We used our technology to predict competitors’ prices
in the next three months for a leading short-haul airline –
helping them price their own flights accordingly. 
Customer

A leading short-haul airline operating in more than 30 countries.


Problem

The airline operates in a highly competitive market. Hundreds of thousands of passengers fly on hundreds of routes to multiple destinations in Europe every day. With huge choice, price is the critical differentiator. Prices for flights fluctuate daily, even hourly, so it is crucial for the airline that it knows how much its competitors charge. The airline asked Faculty to build a model that could predict its competitors’ prices in the next three months, so that it could price its own flights accordingly.


Solution

First, we analysed price data on six different routes by three competitor airlines over the past few years. This analysis showed that prices were volatile over the 90-day period before a flight’s departure. However, there were some common patterns, including identifying ‘take-off’ prices (prices that stayed low until nearer take-off time, when they increased, ‘false landing prices’ (prices that started off high, dropped and then reverted to high) and ‘turbulent prices’ (which were volatile).

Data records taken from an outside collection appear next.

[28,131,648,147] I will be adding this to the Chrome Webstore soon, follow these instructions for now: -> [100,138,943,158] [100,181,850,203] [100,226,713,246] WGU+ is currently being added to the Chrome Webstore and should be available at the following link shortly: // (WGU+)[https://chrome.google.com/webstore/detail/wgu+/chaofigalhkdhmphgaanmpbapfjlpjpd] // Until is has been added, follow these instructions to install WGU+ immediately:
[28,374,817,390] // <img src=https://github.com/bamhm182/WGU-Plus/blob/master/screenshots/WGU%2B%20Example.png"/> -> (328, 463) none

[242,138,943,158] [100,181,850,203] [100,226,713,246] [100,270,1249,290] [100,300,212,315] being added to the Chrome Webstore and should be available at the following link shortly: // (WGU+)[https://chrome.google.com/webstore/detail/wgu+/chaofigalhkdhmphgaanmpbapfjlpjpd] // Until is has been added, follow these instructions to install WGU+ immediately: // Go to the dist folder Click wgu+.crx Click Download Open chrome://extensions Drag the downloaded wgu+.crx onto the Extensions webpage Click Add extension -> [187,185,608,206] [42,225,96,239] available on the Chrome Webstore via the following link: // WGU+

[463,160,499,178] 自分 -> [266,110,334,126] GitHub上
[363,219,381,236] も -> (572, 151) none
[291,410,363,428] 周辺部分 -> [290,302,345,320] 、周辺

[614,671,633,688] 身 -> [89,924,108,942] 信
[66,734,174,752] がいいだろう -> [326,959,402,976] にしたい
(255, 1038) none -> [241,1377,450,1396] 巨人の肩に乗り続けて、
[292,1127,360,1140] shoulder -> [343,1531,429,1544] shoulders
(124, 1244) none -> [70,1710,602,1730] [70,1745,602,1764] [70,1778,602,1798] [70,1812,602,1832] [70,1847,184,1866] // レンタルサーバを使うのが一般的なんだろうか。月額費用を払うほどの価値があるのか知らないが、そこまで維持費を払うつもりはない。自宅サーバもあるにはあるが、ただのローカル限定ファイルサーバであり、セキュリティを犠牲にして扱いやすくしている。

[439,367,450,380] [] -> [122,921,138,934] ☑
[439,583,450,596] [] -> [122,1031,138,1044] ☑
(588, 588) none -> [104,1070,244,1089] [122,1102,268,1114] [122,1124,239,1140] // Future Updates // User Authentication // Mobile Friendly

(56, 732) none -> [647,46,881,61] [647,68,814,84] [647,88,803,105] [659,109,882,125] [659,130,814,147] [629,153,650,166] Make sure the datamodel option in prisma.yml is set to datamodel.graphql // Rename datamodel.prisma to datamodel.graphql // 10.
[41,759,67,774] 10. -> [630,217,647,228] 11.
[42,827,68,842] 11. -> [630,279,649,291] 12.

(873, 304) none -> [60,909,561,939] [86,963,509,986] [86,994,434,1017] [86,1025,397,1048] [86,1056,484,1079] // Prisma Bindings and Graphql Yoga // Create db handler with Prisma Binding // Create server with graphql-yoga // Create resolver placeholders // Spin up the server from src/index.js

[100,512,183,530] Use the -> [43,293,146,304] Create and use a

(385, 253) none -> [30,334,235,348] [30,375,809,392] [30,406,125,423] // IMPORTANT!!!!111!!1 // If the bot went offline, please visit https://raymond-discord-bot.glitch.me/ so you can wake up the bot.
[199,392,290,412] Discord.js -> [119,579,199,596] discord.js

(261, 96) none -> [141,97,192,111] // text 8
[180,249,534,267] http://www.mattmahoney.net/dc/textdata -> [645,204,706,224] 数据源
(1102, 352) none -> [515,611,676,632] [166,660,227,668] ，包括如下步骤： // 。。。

We then built a model (XGBoost) that could predict the ticket price of a given airline for any day up to 90 days in advance. The predictions generated from the test data set were compared to the actual cost of tickets by the airlines on those days.


Impact

Our model was able to generate predictions that were between 70% and 80% accurate up to 90 days before each given flight.

The airline took this foundational data science work to expand its price prediction model, which it intends to build into its pricing strategy across Europe.